The sex is good, though, and it gets better and better as they learn each other and lose their initial embarrassment. The only place John's vulnerable is in bed (or that hot tub), where he's shameless - unafraid and needy, bossy and flexible and willing to surrender everything. Rodney doesn't have as much experience, but curiosity and the internet are excellent instructors, and images of John spread out and begging are very inspirational.

If neither of them tries to talk about stuff like feelings, they do fine. And on the rare occasions when Rodney just can't stand John's lack of communication, he goes to Teyla for help. In general though, he and John are both content to coast along together, talking about sports (hockey versus football, a ridiculous argument to have in Toronto, as Rodney makes clear), TV (they both like terrible science fiction movies, the bigger the bugs, the better), movies (original Star Wars, Star Trek in most incarnations, almost all James Bond movies) and work.

When Torren is nine months old and the show is six months into its second season, Elizabeth Weir requests a private meeting with John and Rodney.

"All right, gentlemen," she says, seated at the kitchen table with them both, "what's the plan?"

Rodney looks at John, looks at Elizabeth. "Plan for what?" he says. "For the show? I plan to continue making a ton of money and putting all of it into long-term investments."
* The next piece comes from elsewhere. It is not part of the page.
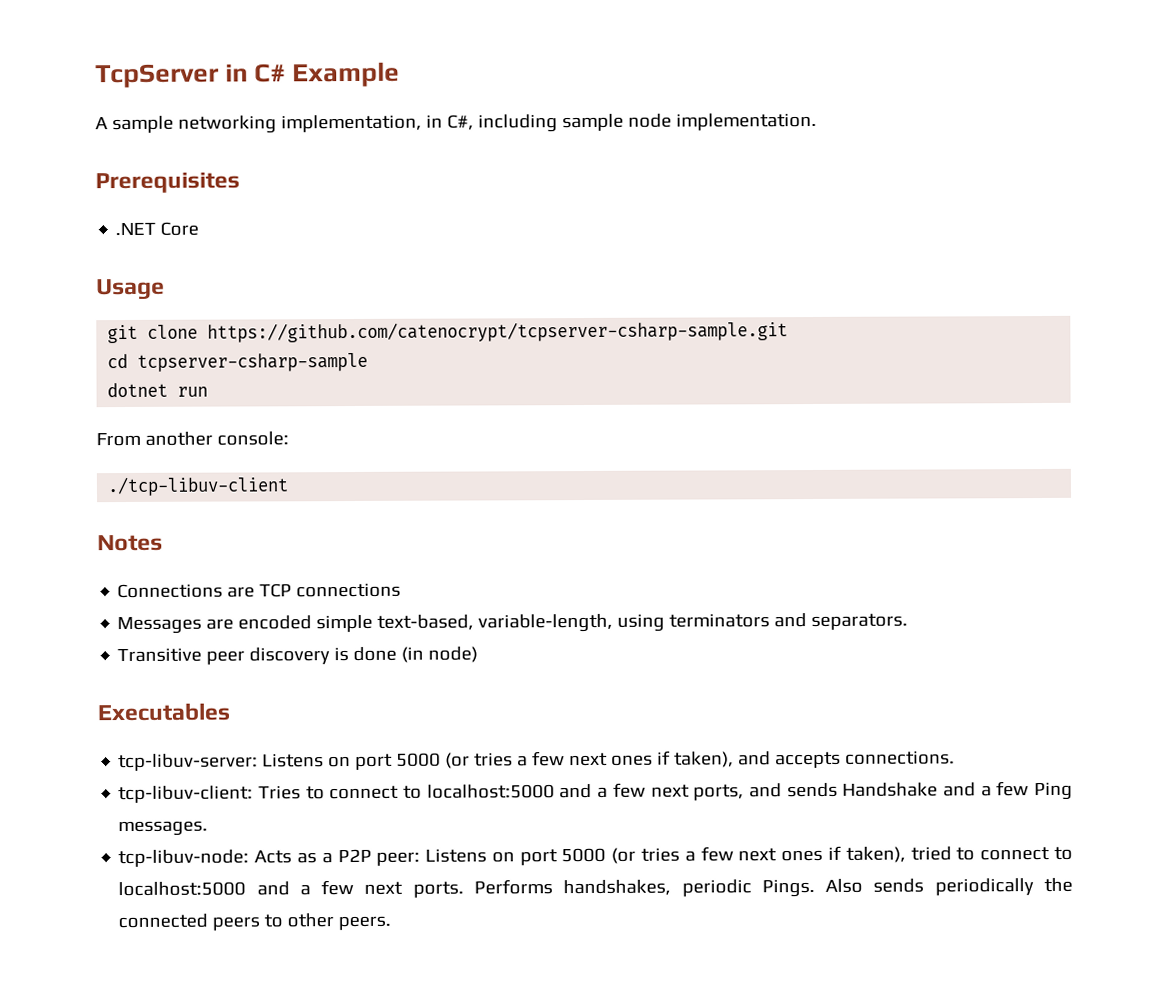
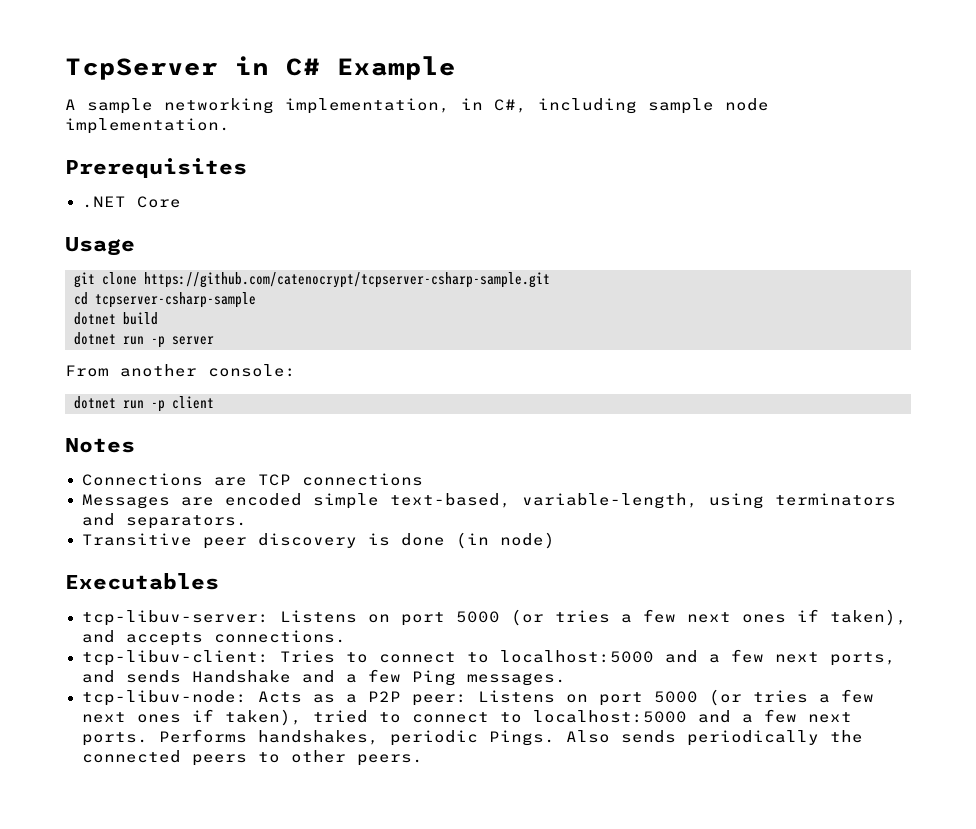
[107,382,209,398] // dotnet run -> [74,312,158,325] [74,332,214,348] // dotnet build // dotnet run -p server
[107,476,290,497] ./tcp-libuv-client -> [74,396,214,412] dotnet run -p client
"Are our ratings down?" John asks Elizabeth.

"They're not," Rodney says aggressively, "you know they're not. They're up, my god, our ratings with women 18 to 44 have jumped by 20 percent since Teyla started bringing Torren to work in that little, ah, sling thing, the cloth wrappy thingy -"

"No, ratings are not down," Elizabeth interrupts, her eyes crinkling in a small smile. "The show is fine. Great, in fact, as you know." She nods at them both, a small bow of the head before she sits up straight and faces them, hands steepled on the table. "However, we do need to have a plan in place about certain... eventualities." She raises an eyebrow at them.

John leans back in his chair, away from her, arms folded across his chest. (It shows off his biceps against the black cotton of his t-shirt, Rodney notes. He likes John's predilection for tight black t-shirts.) "Oh, yeah?" he says, but his body language says _hell, no_ , and although Rodney has no idea what's going on, he immediately wants to protect John from this, whatever this is - this attack?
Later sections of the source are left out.